PyTorch version: 1.6.0
Is debug build: No
CUDA used to build PyTorch: 10.2
OS: Ubuntu 20.04.1 LTS
GCC version: (Ubuntu 9.3.0-17ubuntu1~20.04) 9.3.0
CMake version: version 3.19.4
Python version: 3.8
Is CUDA available: Yes
CUDA runtime version: Could not collect
GPU models and configuration: GPU 0: Quadro P5000
Nvidia driver version: 450.36.06
cuDNN version: Probably one of the following:
/usr/lib/x86_64-linux-gnu/libcudnn.so.8.1.0
/usr/lib/x86_64-linux-gnu/libcudnn_adv_infer.so.8.1.0
/usr/lib/x86_64-linux-gnu/libcudnn_adv_train.so.8.1.0
/usr/lib/x86_64-linux-gnu/libcudnn_cnn_infer.so.8.1.0
/usr/lib/x86_64-linux-gnu/libcudnn_cnn_train.so.8.1.0
/usr/lib/x86_64-linux-gnu/libcudnn_ops_infer.so.8.1.0
/usr/lib/x86_64-linux-gnu/libcudnn_ops_train.so.8.1.0
Versions of relevant libraries:
[pip3] numpy==1.19.2
[pip3] torch==1.6.0
[pip3] torch-scatter==2.0.6
[pip3] torchsummary==1.5.1
[pip3] torchvision==0.7.0
[pip3] vit-pytorch==0.15.2
[conda] blas 1.0 mkl
[conda] cudatoolkit 10.2.89 hfd86e86_1
[conda] mkl 2020.2 256
[conda] mkl-service 2.3.0 py38he904b0f_0
[conda] mkl_fft 1.3.0 py38h54f3939_0
[conda] mkl_random 1.1.1 py38h0573a6f_0
[conda] numpy 1.19.2 py38h54aff64_0
[conda] numpy-base 1.19.2 py38hfa32c7d_0
[conda] pytorch 1.6.0 py3.8_cuda10.2.89_cudnn7.6.5_0 pytorch
[conda] torch-scatter 2.0.6 pypi_0 pypi
[conda] torchsummary 1.5.1 pypi_0 pypi
[conda] torchvision 0.7.0 py38_cu102 pytorch
[conda] vit-pytorch 0.15.2 pypi_0 pypi
The code is very big I will try to but it on a github repo and send it
Thanks! Could you update PyTorch in the meantime to the latest nightly release (in a new virtual env, in necessary) and rerun your code?

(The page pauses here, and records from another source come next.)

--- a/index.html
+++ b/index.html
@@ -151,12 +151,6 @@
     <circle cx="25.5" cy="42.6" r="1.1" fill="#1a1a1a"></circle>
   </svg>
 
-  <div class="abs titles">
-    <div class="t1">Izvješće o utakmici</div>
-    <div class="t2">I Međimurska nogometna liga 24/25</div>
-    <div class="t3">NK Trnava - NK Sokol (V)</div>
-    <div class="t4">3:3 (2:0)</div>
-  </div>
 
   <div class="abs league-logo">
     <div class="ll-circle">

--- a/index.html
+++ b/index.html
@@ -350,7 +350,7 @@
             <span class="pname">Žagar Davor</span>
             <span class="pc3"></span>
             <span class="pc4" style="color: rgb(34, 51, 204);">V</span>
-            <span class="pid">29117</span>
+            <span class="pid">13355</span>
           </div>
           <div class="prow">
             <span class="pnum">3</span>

I will try, the thing is that there is to much dependencies on the pytorch and cuda version due to there is a lot of libraries to setup like the IOU3D_Cuda inhereted from the PointRCNN model and some other things. Can you tell me what is this error for or what is meant by it, it is non intuitive error, and the thing is that the line that produces the error executed normally 8 times before.
The error is raised by an invalid kernel launch config.

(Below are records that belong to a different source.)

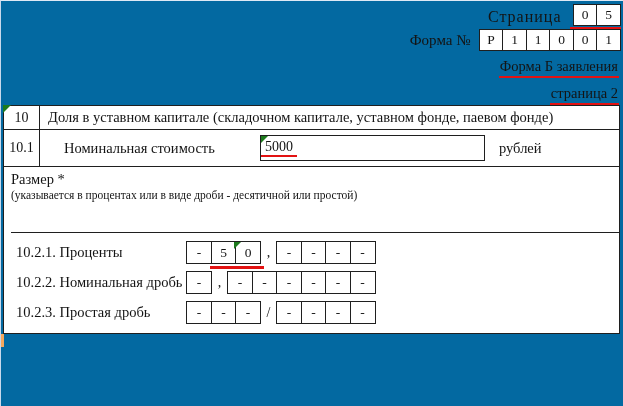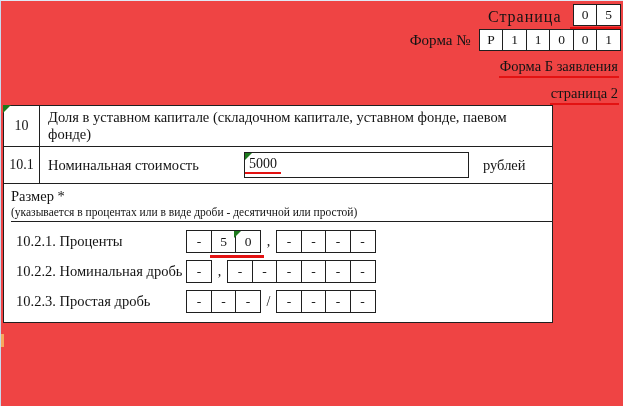--- a/index.html
+++ b/index.html
@@ -15,7 +15,7 @@
     position: absolute; inset: 0;
     border-left: 1px solid #c9d9ec;
     border-top: 1px solid #dfe9f5;
-    background: #ef4444;
+    background: #0369a1;
   }
   
   .header { position: absolute; top: 0; left: 0; right: 0; padding-right: 2px; }

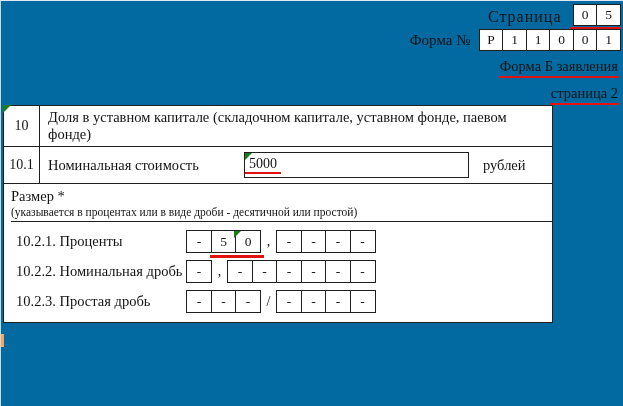--- a/index.html
+++ b/index.html
@@ -37,7 +37,7 @@
   .redunder { display: inline-block; border-bottom: 2px solid #e31212; padding: 0 1px 1px 1px; font-size: 14.5px; }
   
   .ftable {
-    position: absolute; top: 104px; left: 2px; width: 550px;
+    position: absolute; top: 104px; left: 2px; width: 617px;
     border: 1.5px solid #1f1f1f; background: #fff;
   }
   .trow { display: flex; border-bottom: 1.5px solid #1f1f1f; }

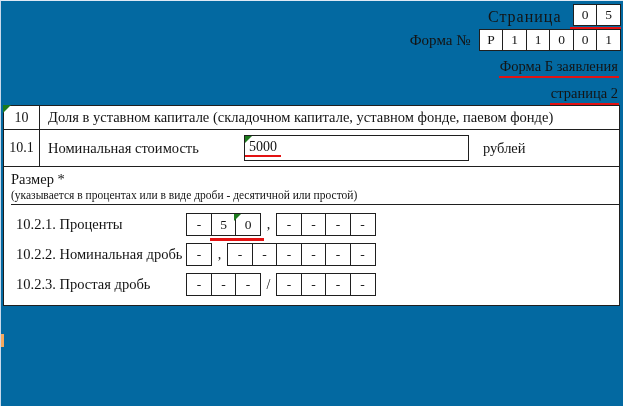--- a/index.html
+++ b/index.html
@@ -50,7 +50,7 @@
   .num.top { align-items: flex-start; padding-top: 4px; }
   .content { flex: 1; font-size: 14.5px; }
   .row10 .content { padding: 3px 6px 3px 8px; }
-  .row101 .content { display: flex; align-items: center; padding: 5px 6px 5px 8px; }
+  .row101 .content { display: flex; align-items: center; padding: 5px 6px 5px 8px; margin-left: 16px; }
   .flabel { width: 196px; flex: none; }
   .inputbox {
     position: relative; width: 225px; height: 26px; flex: none;

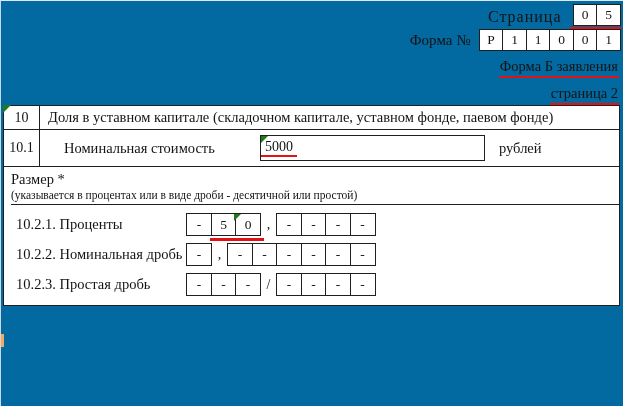--- a/index.html
+++ b/index.html
@@ -61,7 +61,7 @@
   .row102 .content { padding: 4px 0 0 7px; }
   .sizehdr { padding-bottom: 3px; padding-right: 6px; }
   .note { font-size: 11.5px; margin-top: 1px; }
-  .subrows { border-top: 1.5px solid #1f1f1f; padding: 1px 0 2px 0; }
+  .subrows { border-top: 1.5px solid #1f1f1f; padding: 1px 0 2px 0; margin-top: 28px; }
   .srow { display: flex; align-items: center; margin: 7px 0 7px 5px; }
   .slabel { width: 170px; flex: none; font-size: 14.5px; }
   .cgroup { display: inline-flex; position: relative; }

In case you are using a custom CUDA extension, you could try to rerun the code via CUDA_LAUNCH_BLOCKING=1 python script.py args
and check the kernel launch configs in the failing operation given by the stack trace.
Traceback (most recent call last):
File "train.py", line 75, in <module>
train(args)
File "train.py", line 64, in train
output = CIA_interface.cia_forward(batch ,epoch ,i)
File "/notebooks/E2E/cia_interface.py", line 90, in cia_forward
losses = self.model(example, return_loss = True)
File "/opt/conda/envs/btngan1/lib/python3.8/site-packages/torch/nn/modules/module.py", line 722, in _call_impl
result = self.forward(*input, **kwargs)
File "/notebooks/cia/det3d/models/detectors/voxelnet.py", line 38, in forward
return self.bbox_head.loss(example, preds)
File "/notebooks/cia/det3d/models/bbox_heads/mg_head_v4_release.py", line 612, in loss
iou_pred_loss = iou_pred_loss.sum() / batch_size
RuntimeError: CUDA error: invalid configuration argument
it gives me the same error
The error is in the sum() function and yes I uses IOU3D_CUDA from this repo: GitHub - sshaoshuai/PointRCNN: PointRCNN: 3D Object Proposal Generation and Detection from Point Cloud, CVPR 2019.
In that case you could e.g. add debug prints to the CUDA code and check the launch configs, as apparently one kernel call (in the 9th iteration) is using invalid values (I guess the grid or block dimension might be too large).
Well, I’m new using CUDA extensions, could you illustrate to me where to put it as the file extension or something like this.
Okay now I changed the random seed, and the error became in the 11th iteration
@ptrblck
You could check the launch config e.g. here and make sure the values are valid.
I’m not familiar with the code base and this was the first .cu
file I’ve found, so the error could of course be raised by another kernel.